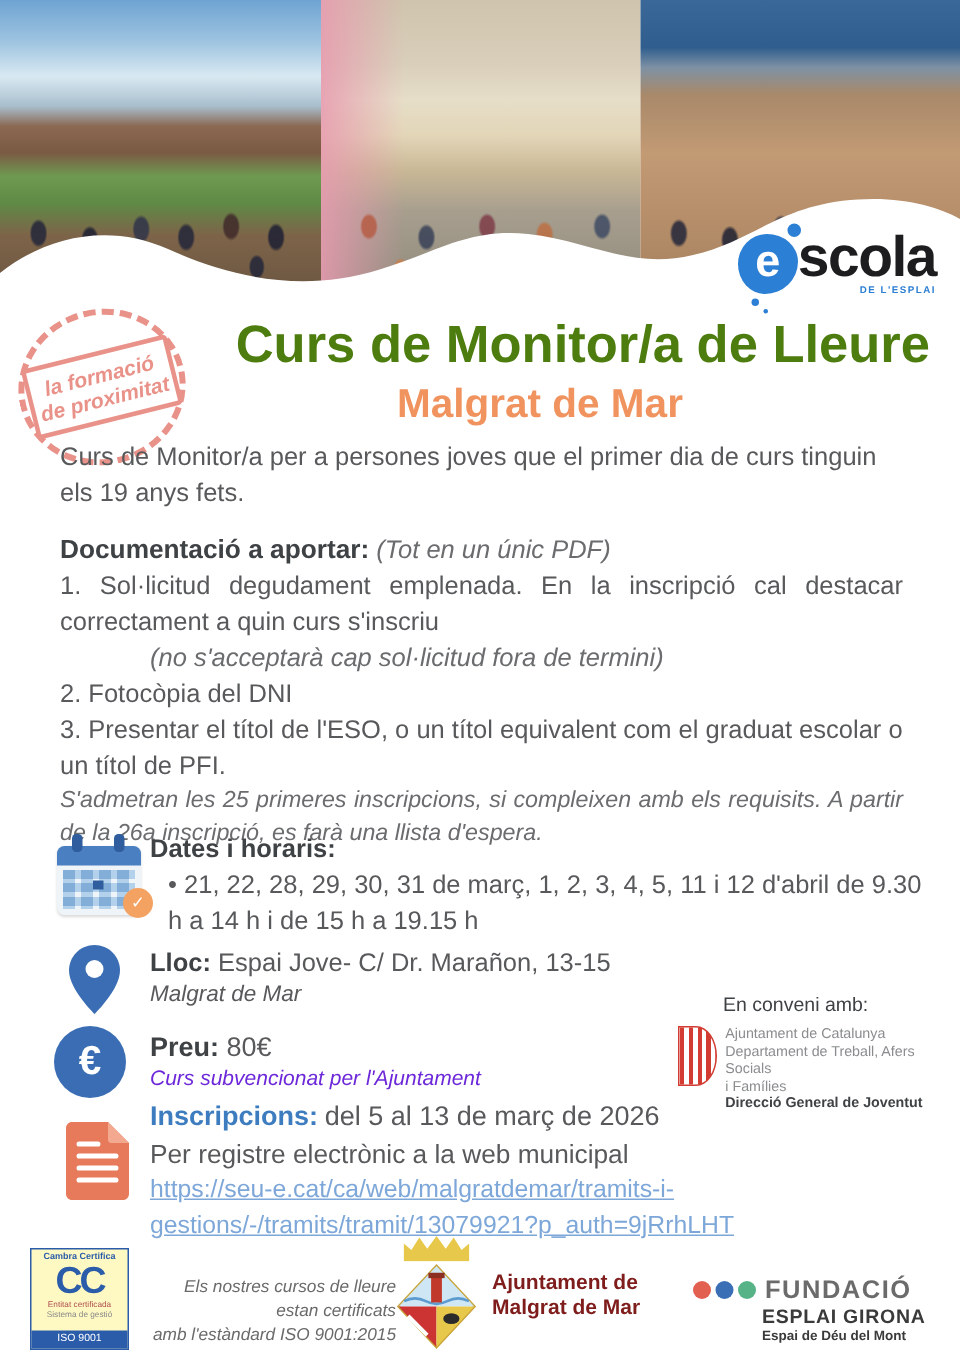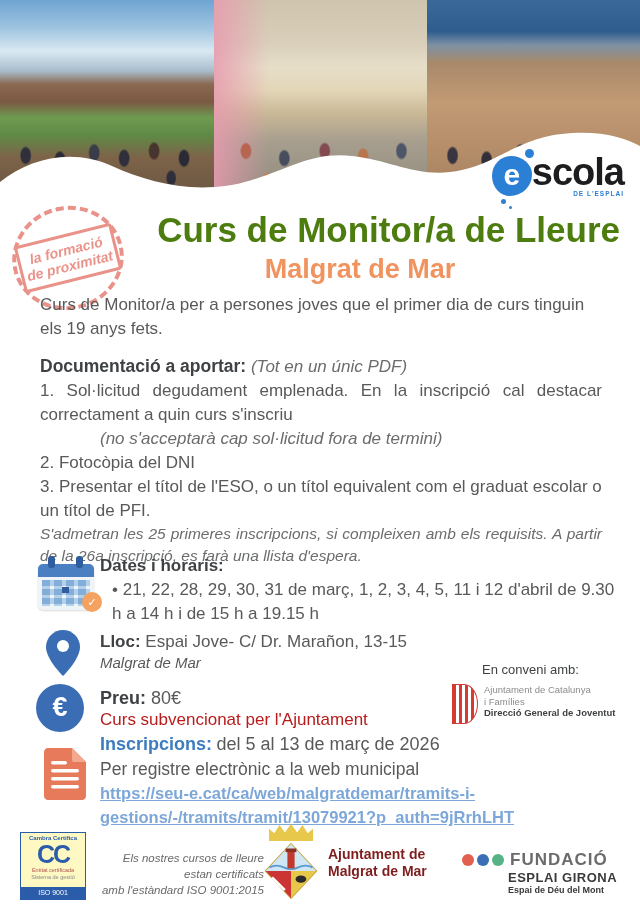--- a/index.html
+++ b/index.html
@@ -223,6 +223,7 @@
     <div class="senyera"></div>
     <div class="gencat-txt">
       <div>Ajuntament de Catalunya</div>
+      <div>Departament de Treball, Afers Socials</div>
       <div>i Famílies</div>
       <div class="b4">Direcció General de Joventut</div>
     </div>

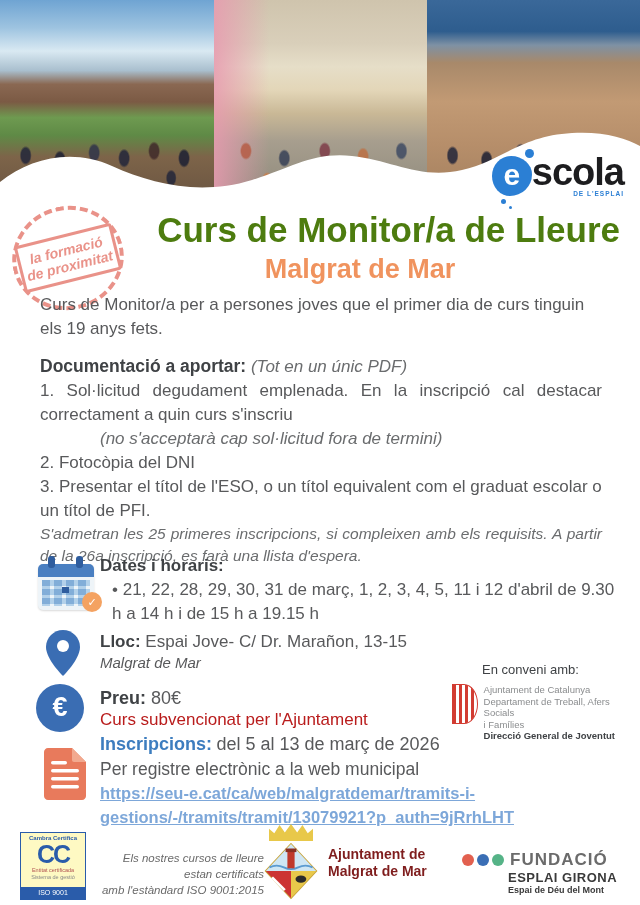--- a/index.html
+++ b/index.html
@@ -77,7 +77,7 @@
   .row-text { position:absolute; left:100px; }
   .bold-dark { color:#3f4245; font-weight:bold; }
   .italic-sub { font-style:italic; color:#58595b; font-size:15px; }
-  .small-italic { color:#b91c1c; font-size:17px; }
+  .small-italic { font-style:italic; color:#6d28d9; font-size:14px; }
 
   
   .cal { position:absolute; left:38px; top:556px; width:58px; height:54px; }

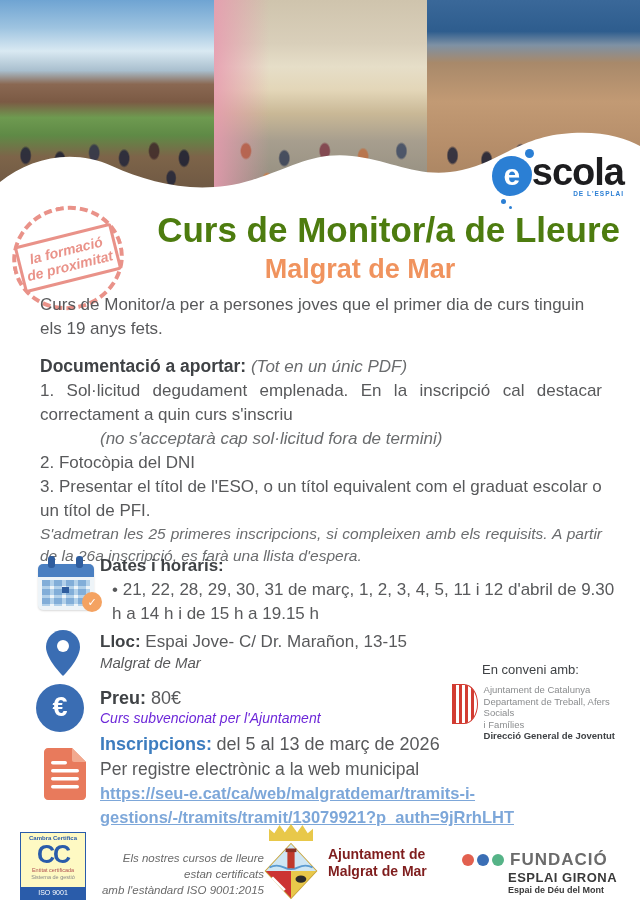--- a/index.html
+++ b/index.html
@@ -104,7 +104,7 @@
   .ins-label { color:#3d7dbf; font-weight:bold; font-size:18px; }
   .ins-val { color:#58595b; font-size:18px; }
   .link { color:#7da7d9; font-size:16.5px; line-height:24px; text-decoration:underline; display:block; }
-  a.link-wrap { text-decoration:none;font-weight:bold; }
+  a.link-wrap { text-decoration:none; }
 
   
   .conveni-head { position:absolute; left:482px; top:662px; color:#3f4245; font-weight:normal; font-size:13px; }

++++++++++

Print nothing but the lines from the one containing "color:#7da7d9; font-size:16.5px; line-height:24px;" through the end of the listing above, exactly as written.

• **OUTPUT**:
   .link { color:#7da7d9; font-size:16.5px; line-height:24px; text-decoration:underline; display:block; }
-  a.link-wrap { text-decoration:none;font-weight:bold; }
+  a.link-wrap { text-decoration:none; }
 
   
   .conveni-head { position:absolute; left:482px; top:662px; color:#3f4245; font-weight:normal; font-size:13px; }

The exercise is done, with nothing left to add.